Filling the hall with her deep, warm and triumphant voice, Freedom Singer Rutha Harris led a conference room full of union members in song during a panel featuring the testimonies of women who were part of the Student Nonviolent Coordinating Committee (SNCC), one of the critical forces of the Civil Rights movement that confronted racial segregation with nonviolent direct actions.

The panel, part of the AFL-CIO’s 2013 Martin Luther King Jr. Conference taking place in Philadelphia, also included Diane Nash, Debbie Amis Bell and Martha Noonan. All are formerly SNCC members who organized in the South.

These bold activists know what it means to be beaten, spat on, thrown in jail, and faced with daily violence in the form of sexual assault, constant physical attacks and cruel discrimination.

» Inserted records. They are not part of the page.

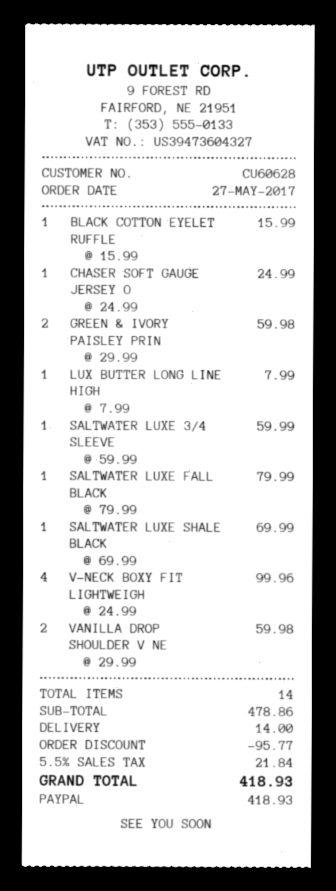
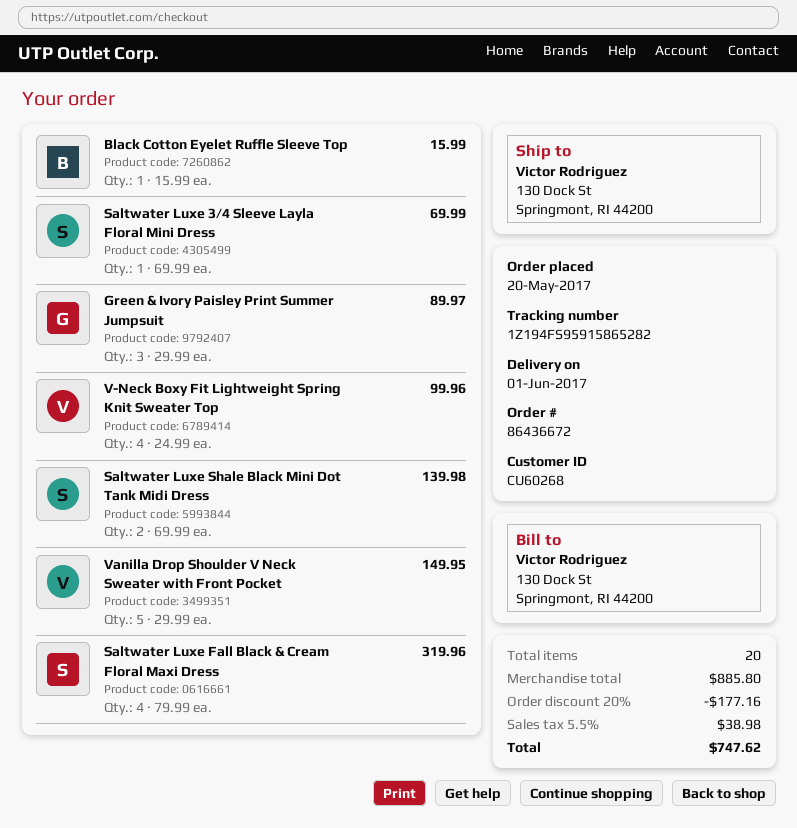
order date: 2017-05-27 -> 2017-05-20
customer number: CU60628 -> CU60268
CHASER SOFT GAUGE JERSEY O: 1 x 24.99 = 24.99 -> none
GREEN & IVORY PAISLEY PRIN: 2 x 29.99 = 59.98 -> 3 x 29.99 = 89.97
LUX BUTTER LONG LINE HIGH: 1 x 7.99 = 7.99 -> none
SALTWATER LUXE 3/4 SLEEVE: 1 x 59.99 = 59.99 -> 1 x 69.99 = 69.99
SALTWATER LUXE FALL BLACK: 1 x 79.99 = 79.99 -> 4 x 79.99 = 319.96
SALTWATER LUXE SHALE BLACK: 1 x 69.99 = 69.99 -> 2 x 69.99 = 139.98
VANILLA DROP SHOULDER V NE: 2 x 29.99 = 59.98 -> 5 x 29.99 = 149.95
total quantity: 14 -> 20
subtotal: 478.86 -> 885.80
discount: 95.77 -> 177.16
shipping: 14.00 -> none
tax: 5.5% = 21.84 -> 5.5% = 38.98
total: 418.93 -> 747.62

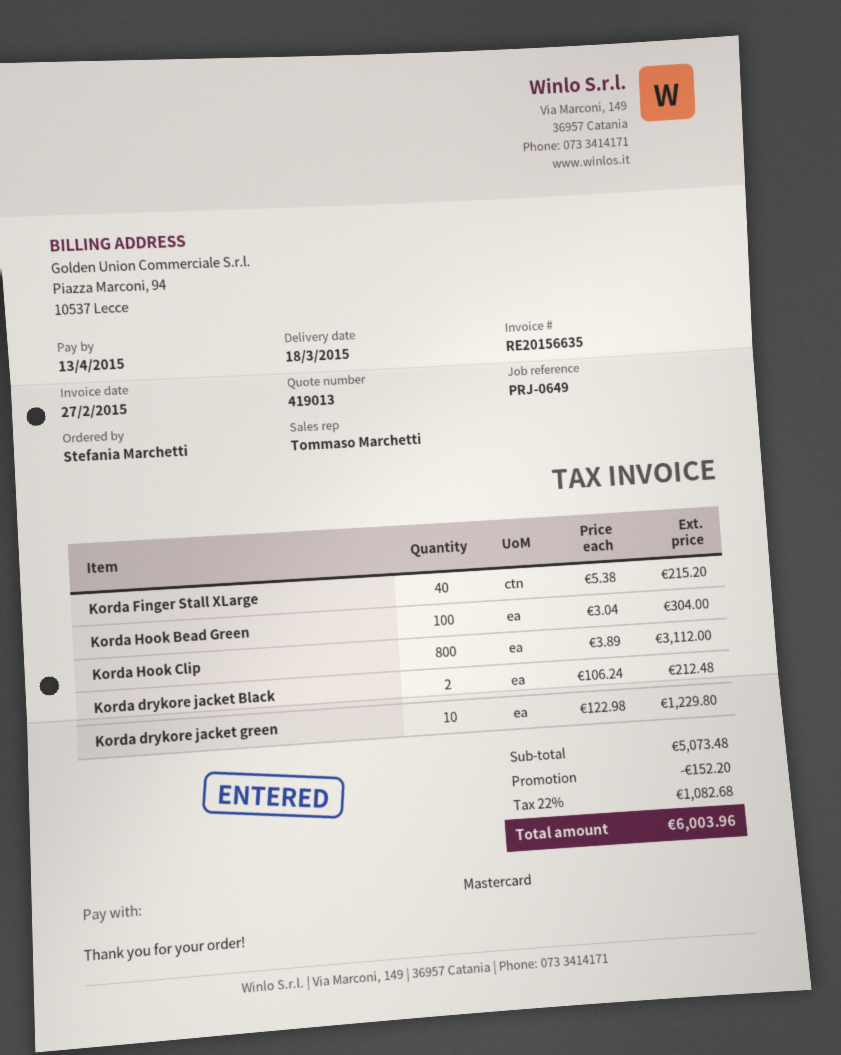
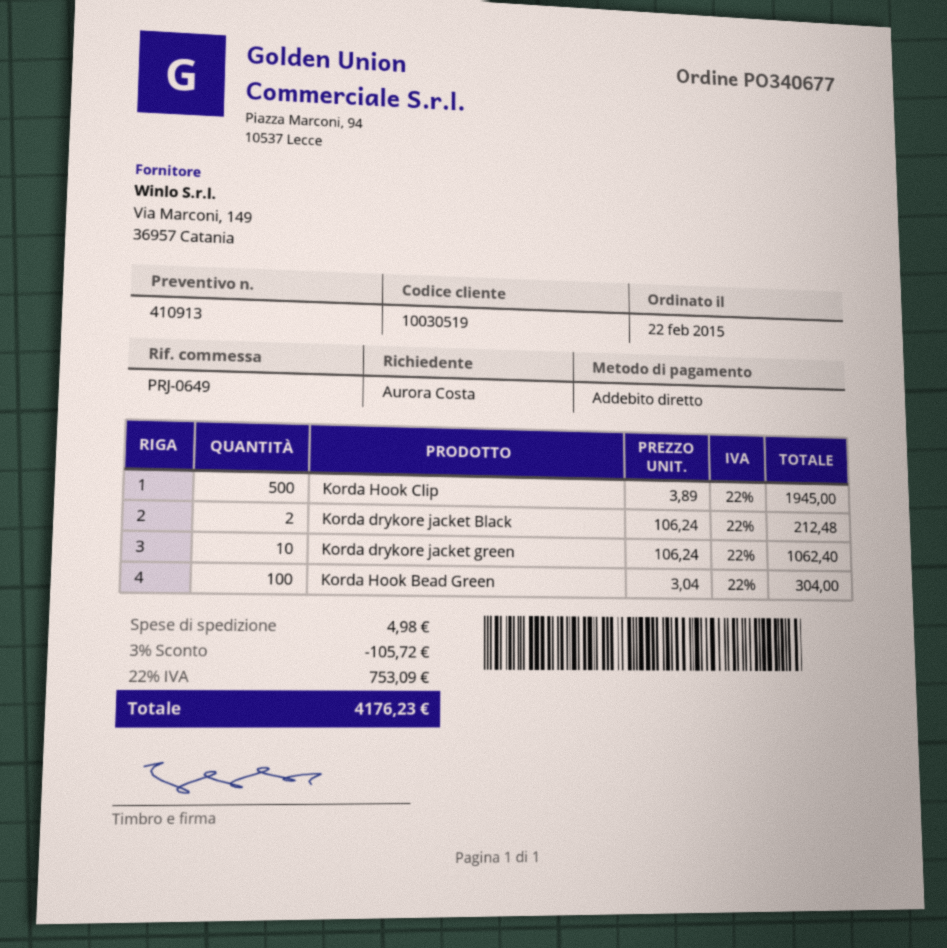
quote number: 419013 -> 410913
ordered by: Stefania Marchetti -> Aurora Costa
payment method: Mastercard -> direct debit
Korda Finger Stall XLarge: 40 x 5.38 = 215.20 -> none
Korda Hook Clip: 800 x 3.89 = 3112.00 -> 500 x 3.89 = 1945.00
Korda drykore jacket green: 10 x 122.98 = 1229.80 -> 10 x 106.24 = 1062.40
discount: 152.20 -> 105.72
shipping: none -> 4.98
tax: 22% = 1082.68 -> 22% = 753.09
total: 6003.96 -> 4176.23

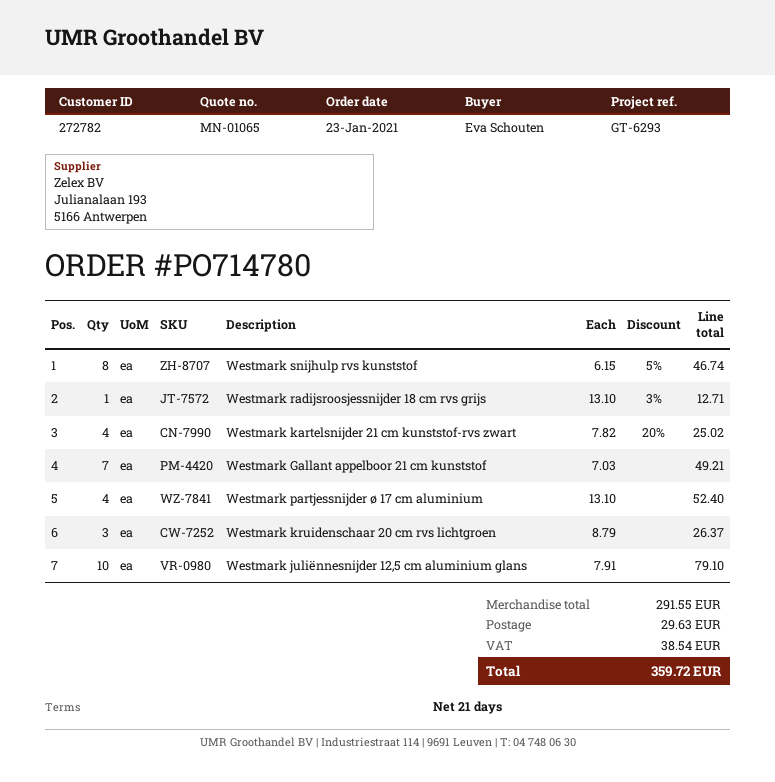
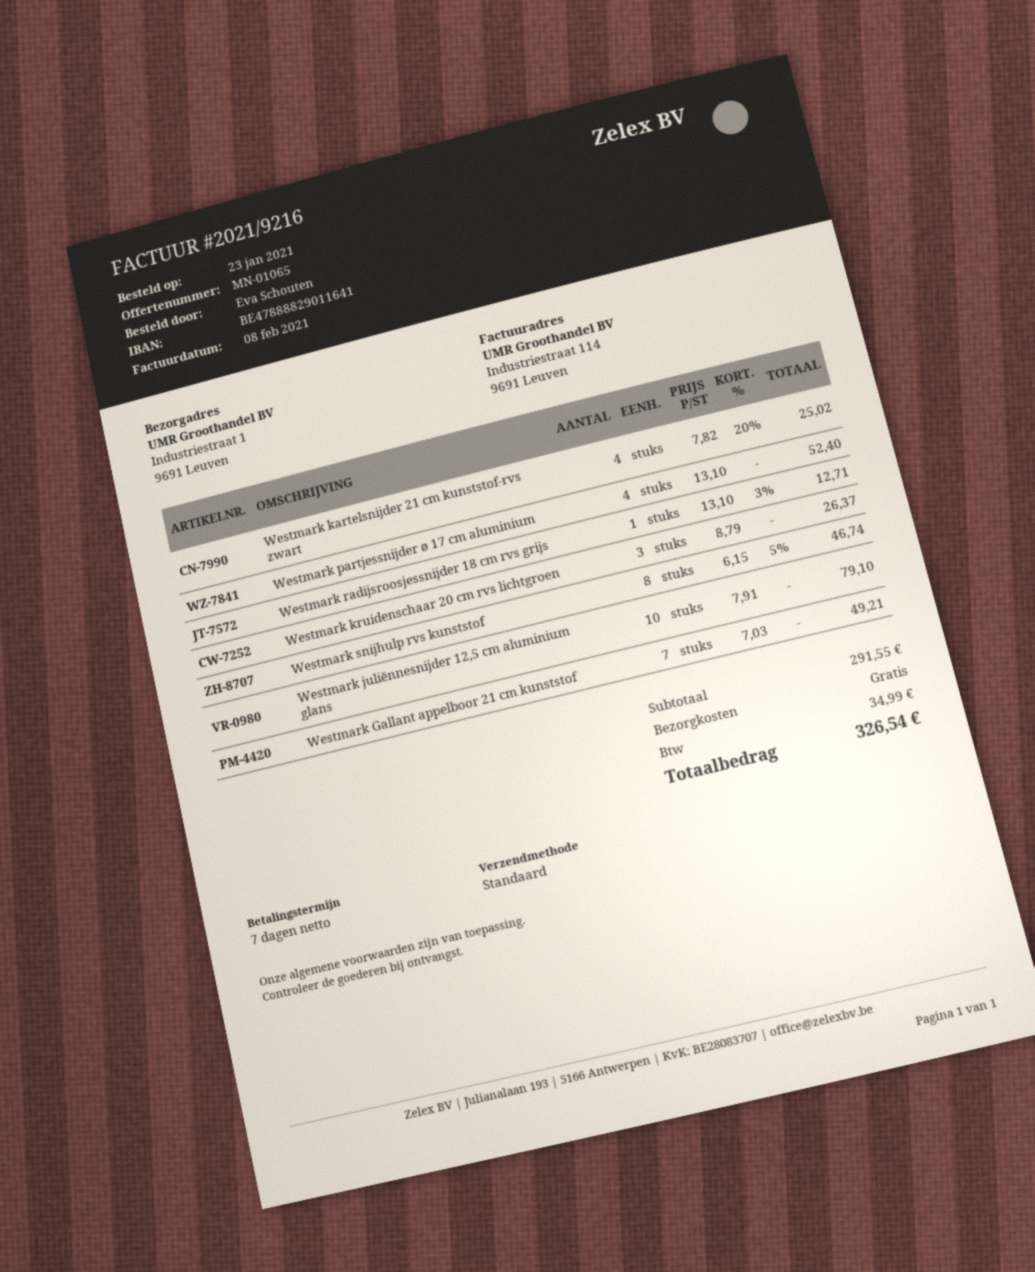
payment terms: 21 days -> 7 days
shipping: 29.63 -> 0.00
tax: 38.54 -> 34.99
total: 359.72 -> 326.54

Nash, an organizer of the Freedom Rides, said about her choice to continue the rides in the face of extreme violence:

“When the Freedom Riders were so severely beaten that they couldn’t continue, in 1961, I remember thinking: oh my goodness, we have to make certain that the Freedom Rides continue. Because if the idea spreads to Southern white racists that they can stop a movement project by inflicting massive violence, whenever we try to do anything – get the right to vote, desegregate accommodations, buses – then white racist men would come out en masse to do as much violence to demonstrators as possible. If that happened, I knew a lot of people would be killed before the movement could continue.”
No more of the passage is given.